Charles Rumback & Ryley Walker: « Little Common Twist »

Si un artiste fait appel aux standards de l’expérimentation et joue d’une guitare dans les environs de Chicago, est-ce qu’elle sonnera sempiternellement comme le « And You, These Sang  » de Ryley Walker et sa guitare fraîche et robuste aux styles multiples, soit vingt ans plus jeune que les jartistes de Chicago des années 90 ?

il existe une ligne directe avec apparemment aucun biais contre la génération. Le numéro susmentionné du deuxième album collaboratif de Walker et percussionniste Charles Rumback, Little Common Twist, couve avec autant de contemplation meurtrière et de jazz noir que,le « Along the Banks of Rivers » de Tortoise et datant de deux décennies.À savoir un timbre particulier et apparemment inimitable, sûrement reproduit ici sans le vouloir.

Common Twist est un disque à moitié ambiant/drone et un autre à moitié acoustique à joué en accords ouverts. Cette dernière marquera un retour bienvenu aux racines de Ryley, après une année 2018 riche en sorties électriques. « Half Joking » rappellera la déconstruction du principe de John Fahey par Gastr del Sol, tandis que les curieuses harmoniques itinérantes de « Self Blind Sun » insufflent une vie qui sera un parent éloigné de la célèbre gestalt de The Gap de Joan of Arc. Dans « Ill-Fitting / No Sickness », Rumback s’installe dans un rythme raga pour compléter le violon d’accords ouvert de Walker. Leur dualité méditative s’étend sur le territoire d’un combo comme 75 Dollar Bill .

Le disque se veut également vécucomme un abandon de sa structure.

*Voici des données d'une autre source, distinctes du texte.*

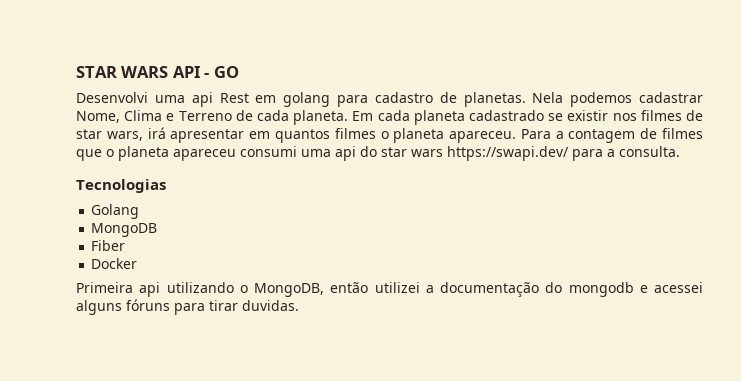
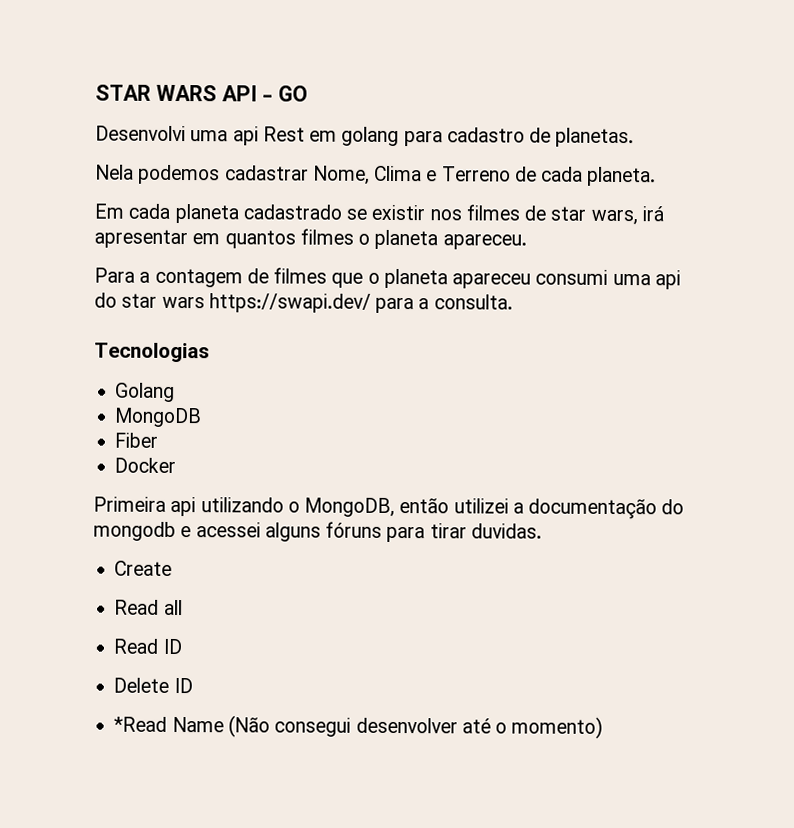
(526, 99) none -> (635, 137) //
(349, 117) none -> (657, 176) //
(517, 137) none -> (527, 242) //
(299, 305) none -> [114,560,173,576] [114,599,183,616] [113,638,182,655] [113,677,193,694] [113,715,604,739] // Create // Read all // Read ID // Delete ID // *Read Name (Não consegui desenvolver até o momento)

Flottant sur les boucles gutturales de la basse droite de l’invité Nick Macri, « Idiot Parade » s’enfoncera dans un embouteillage pour conjuguer la transes avecune caisse claire qui se détachera et Rumback qui apporetra un shuffle régulier. « Menebhi » augmente la mise, et « If You’re Around and Down » capitalisera une fois de plus sur ce son chaud sans fil de caisse claire et dessinera comme un bain apaisant pour les sens alors que les pulsations des cordes de Walker résonnent de loin, se superposant les unes aux autres de manière astringente.

Toutes les personnalités mélodiques de Walker font leur apparition ici et Rumback s’adapte à chacune d’elles, qu’il s’agisse de construire un crescendo simple sur « Worn and Held » ou de se rendre complice du slimat hanté de « These Sang ». Ils ne se surpassent étonnamment jamais les uns les autres, travaillant en tandem pour créer quelque chose de rare dans un effort de collaboration qu’ils se décrivent eux-mêmes. Alors que la plupart de ses effets se traduisent par des séances de vibrations sans inhibition, Little Common Twist offre une exploration informelle et intentionnelle.